Copy, from the material below, each line that contains the word "none".

[[ Given information, beginning ]]

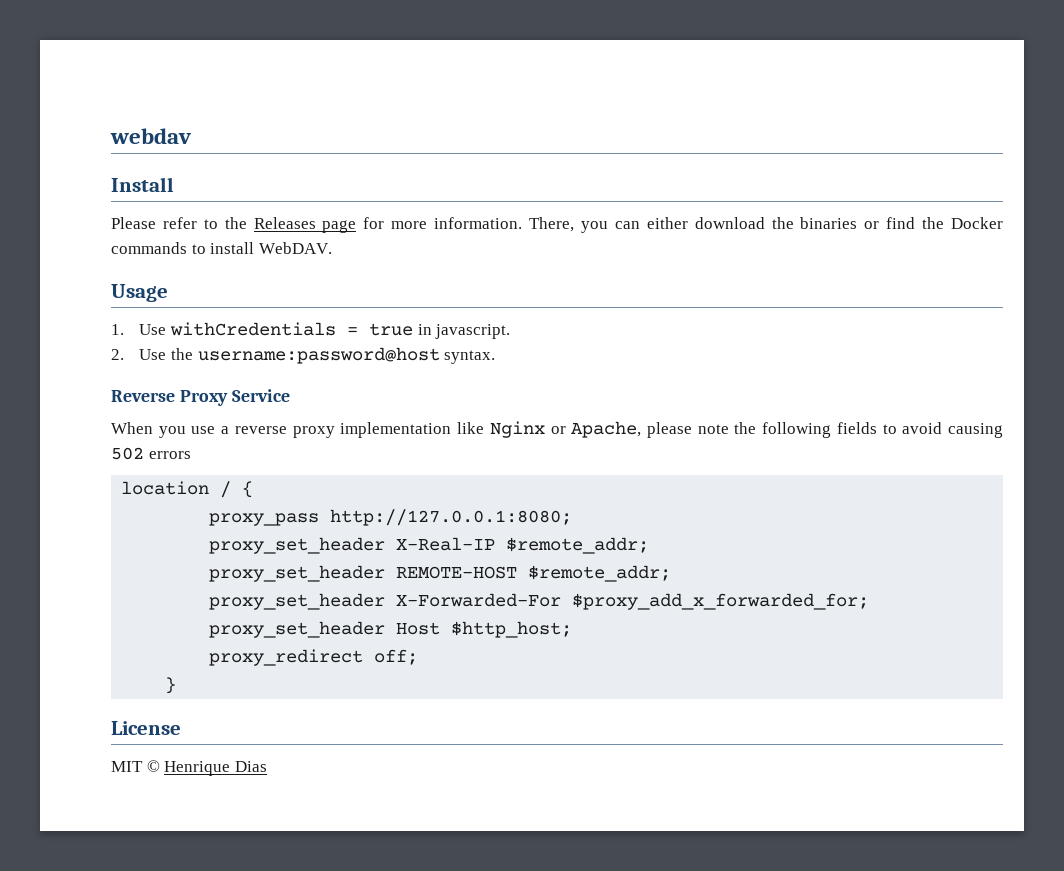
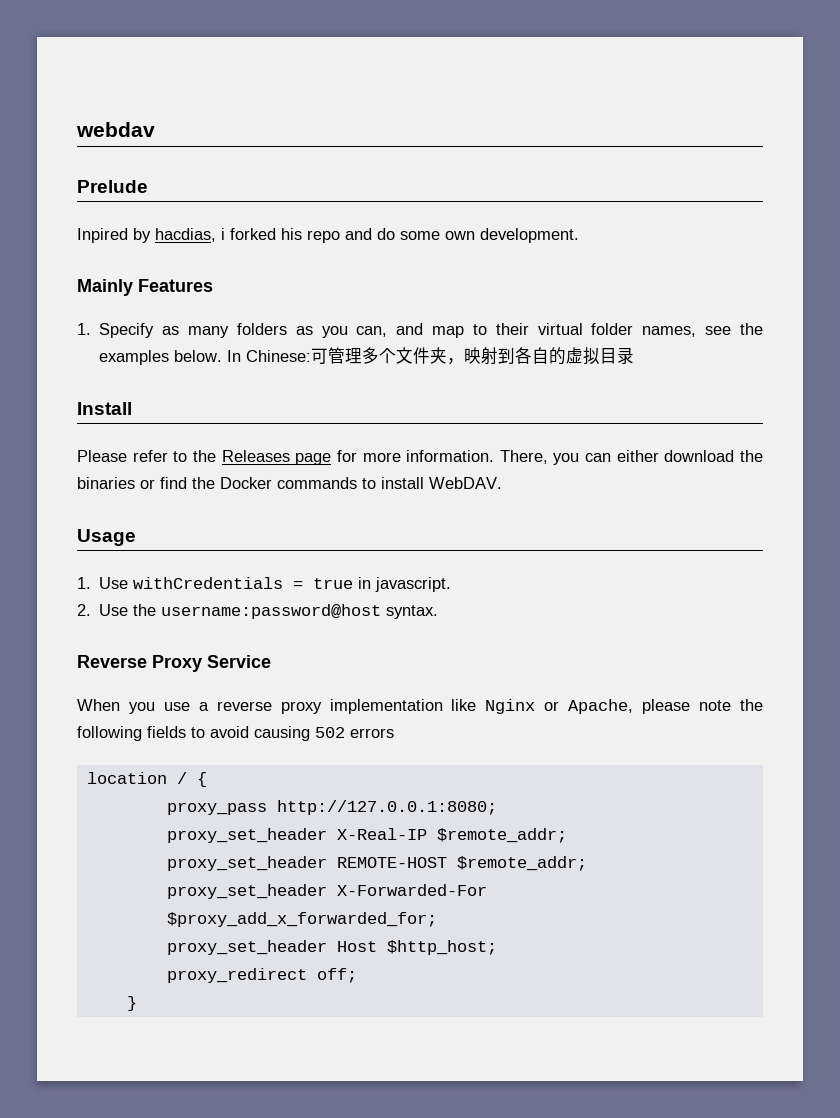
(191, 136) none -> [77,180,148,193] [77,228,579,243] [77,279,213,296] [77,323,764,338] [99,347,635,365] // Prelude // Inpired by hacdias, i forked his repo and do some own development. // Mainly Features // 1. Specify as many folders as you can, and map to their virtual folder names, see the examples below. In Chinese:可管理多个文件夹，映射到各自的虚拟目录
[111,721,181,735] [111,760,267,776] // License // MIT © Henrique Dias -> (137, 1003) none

[[ Given information, end ]]
[[ Given information, beginning ]]

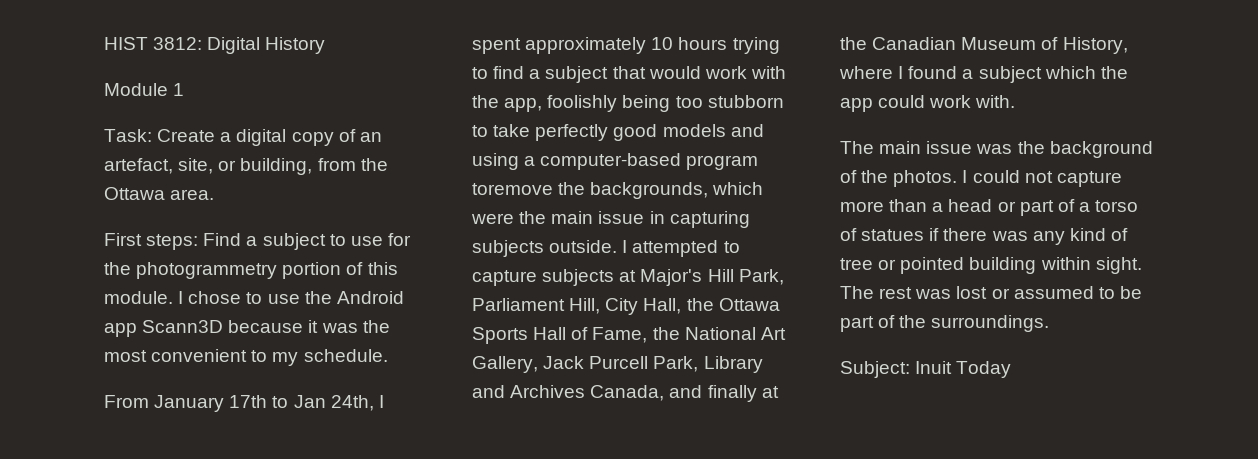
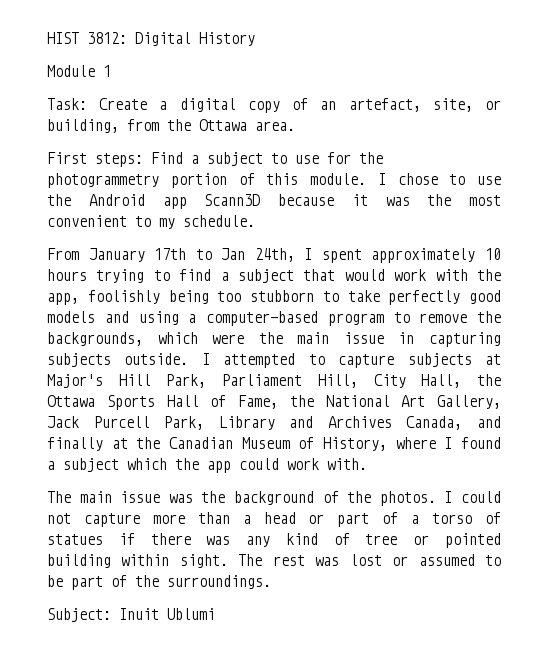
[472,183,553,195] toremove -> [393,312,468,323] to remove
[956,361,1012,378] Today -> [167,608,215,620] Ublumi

[[ Given information, end ]]
[[ Given information, beginning ]]

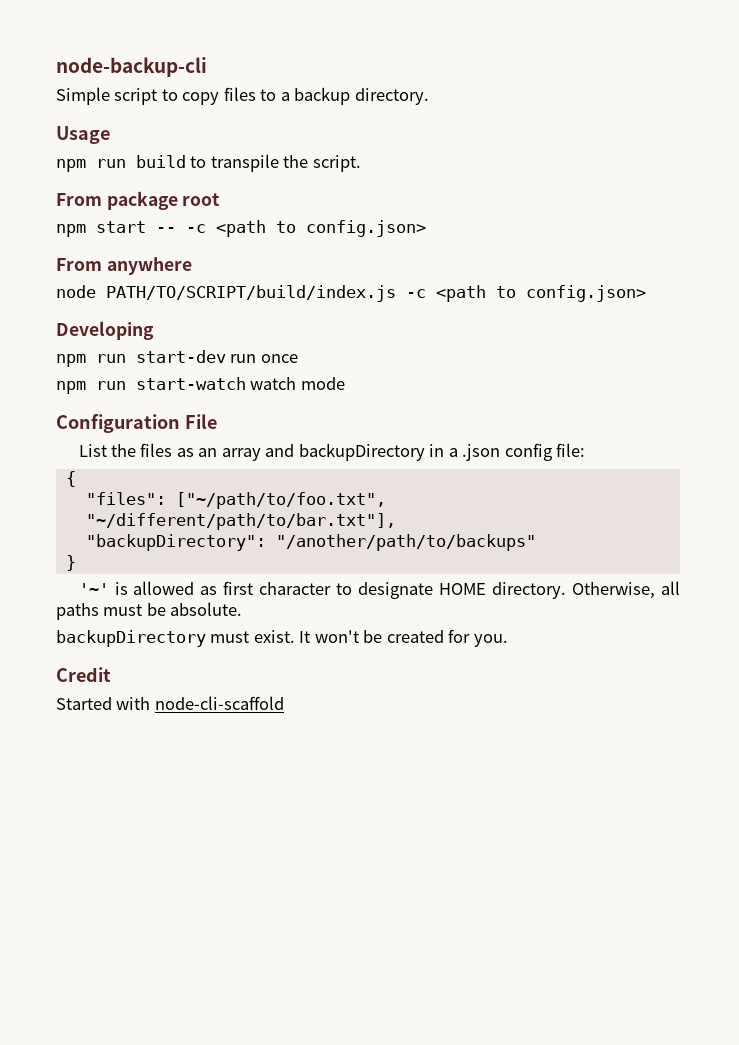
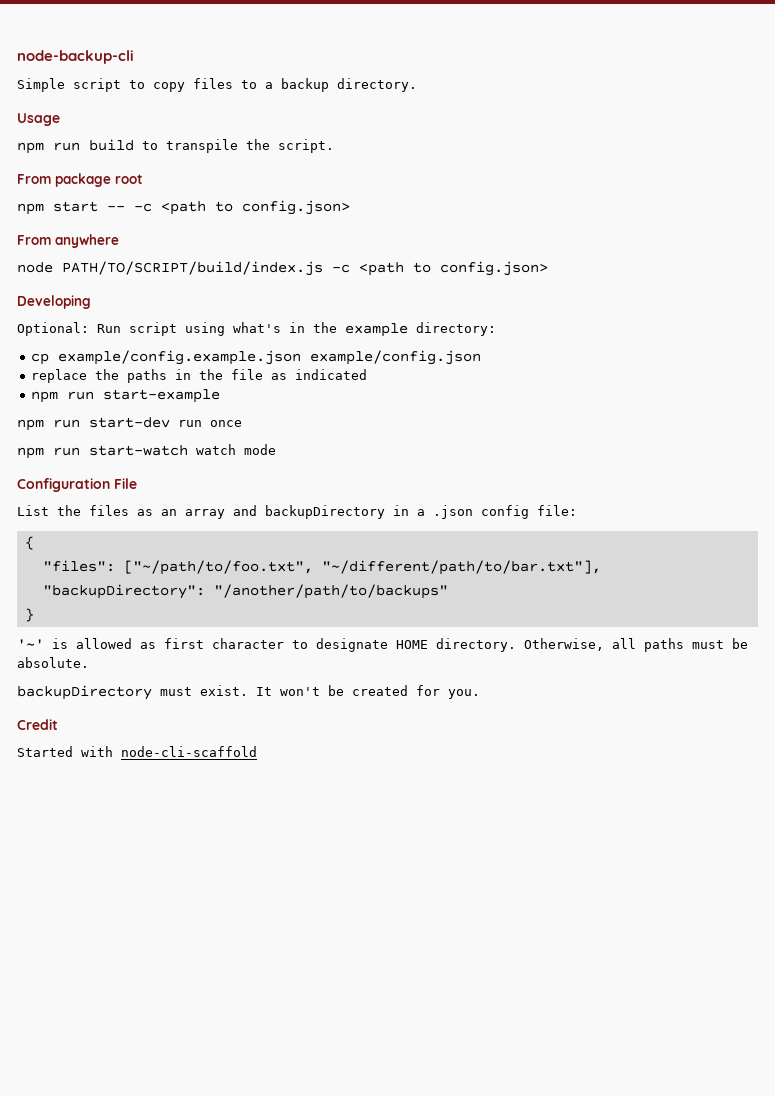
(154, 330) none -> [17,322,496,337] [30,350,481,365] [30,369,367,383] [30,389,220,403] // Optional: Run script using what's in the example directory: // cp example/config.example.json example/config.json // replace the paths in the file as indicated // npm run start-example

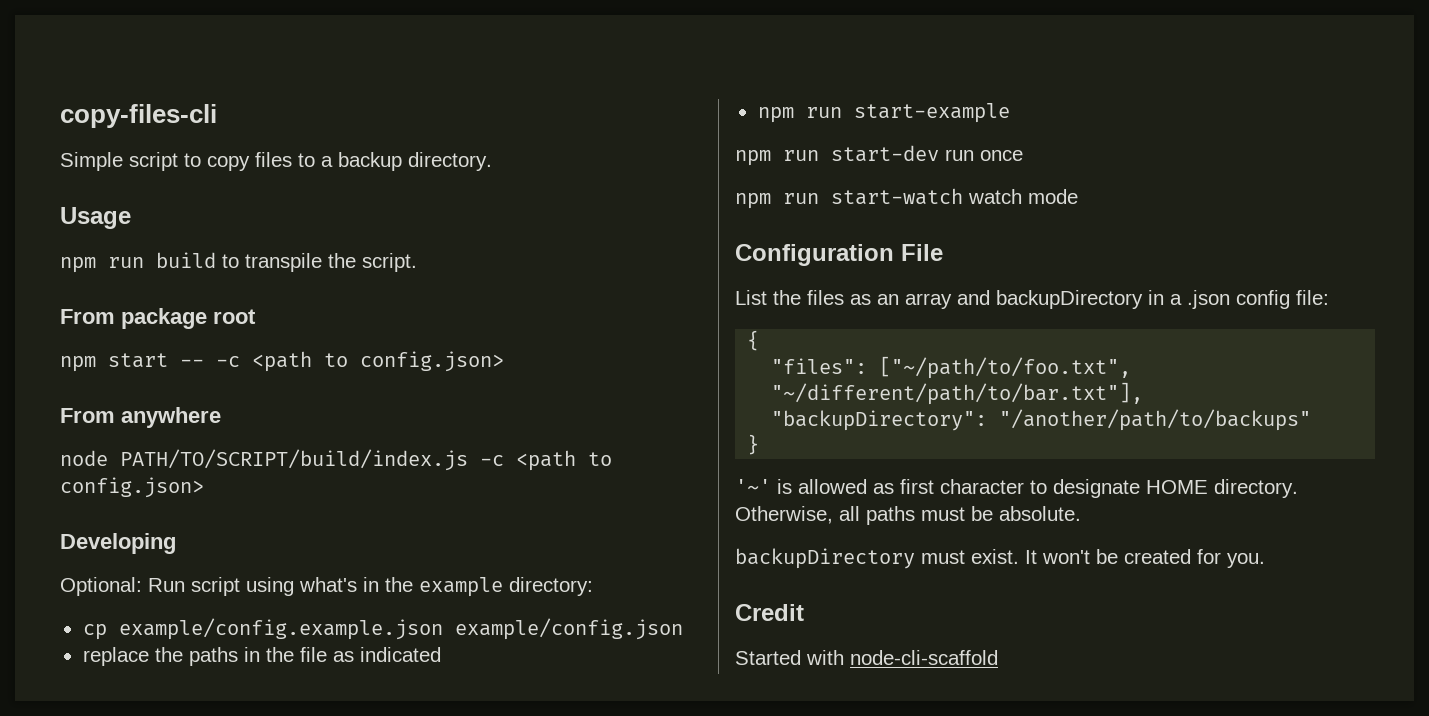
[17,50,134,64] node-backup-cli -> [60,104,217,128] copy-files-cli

[[ Given information, end ]]

[Answer for this exercise]
(191, 136) none -> [77,180,148,193] [77,228,579,243] [77,279,213,296] [77,323,764,338] [99,347,635,365] // Prelude // Inpired by hacdias, i forked his repo and do some own development. // Mainly Features // 1. Specify as many folders as you can, and map to their virtual folder names, see the examples below. In Chinese:可管理多个文件夹，映射到各自的虚拟目录
[111,721,181,735] [111,760,267,776] // License // MIT © Henrique Dias -> (137, 1003) none
(154, 330) none -> [17,322,496,337] [30,350,481,365] [30,369,367,383] [30,389,220,403] // Optional: Run script using what's in the example directory: // cp example/config.example.json example/config.json // replace the paths in the file as indicated // npm run start-example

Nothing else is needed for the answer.